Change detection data
──────────

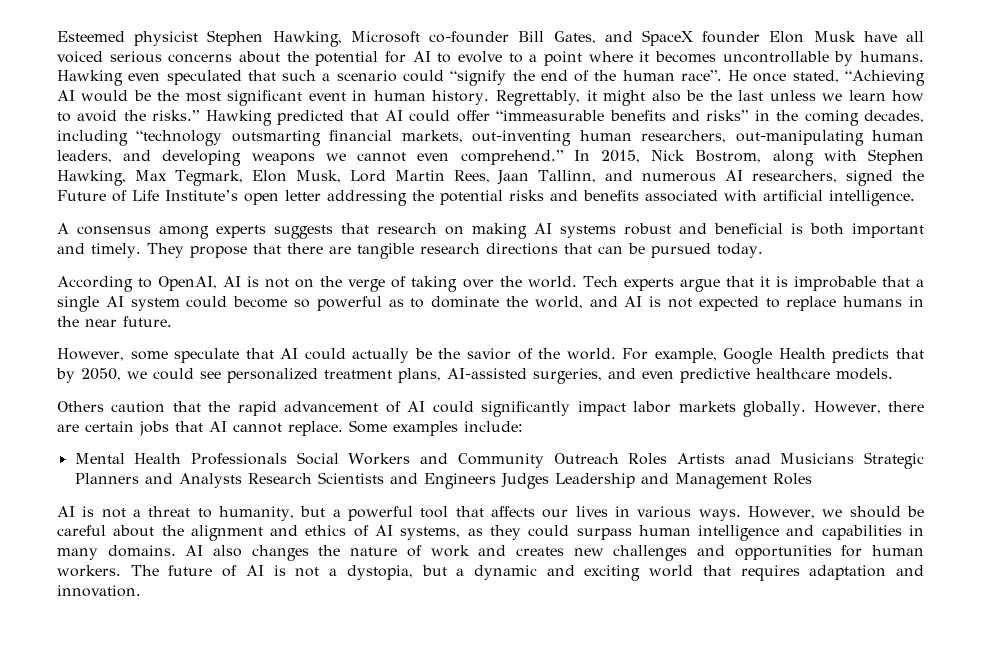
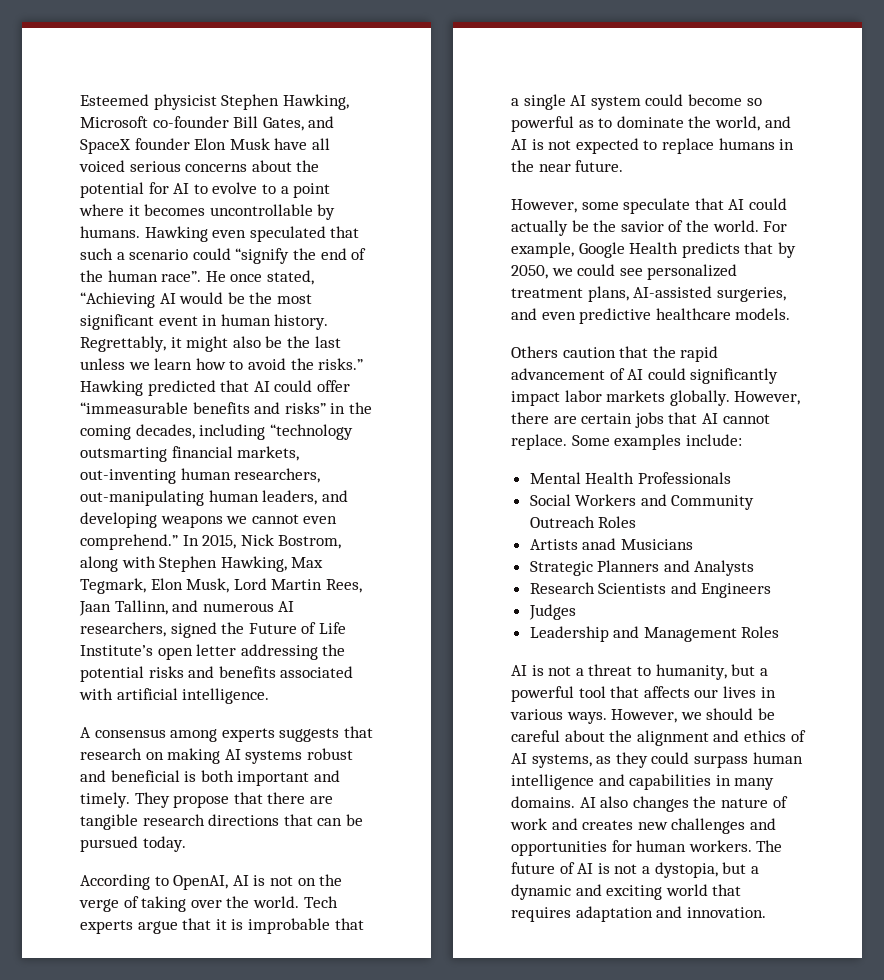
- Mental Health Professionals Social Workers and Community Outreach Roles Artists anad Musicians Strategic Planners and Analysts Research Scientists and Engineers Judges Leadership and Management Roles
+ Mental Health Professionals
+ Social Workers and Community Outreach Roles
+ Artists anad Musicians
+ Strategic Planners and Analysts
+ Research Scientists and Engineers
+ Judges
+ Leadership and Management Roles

──────────

PROBLEM STATEMENT = Each line of the records with the word "Professionals" in it is to be copied.

EXERCISE RESPONSE =
- Mental Health Professionals Social Workers and Community Outreach Roles Artists anad Musicians Strategic Planners and Analysts Research Scientists and Engineers Judges Leadership and Management Roles
+ Mental Health Professionals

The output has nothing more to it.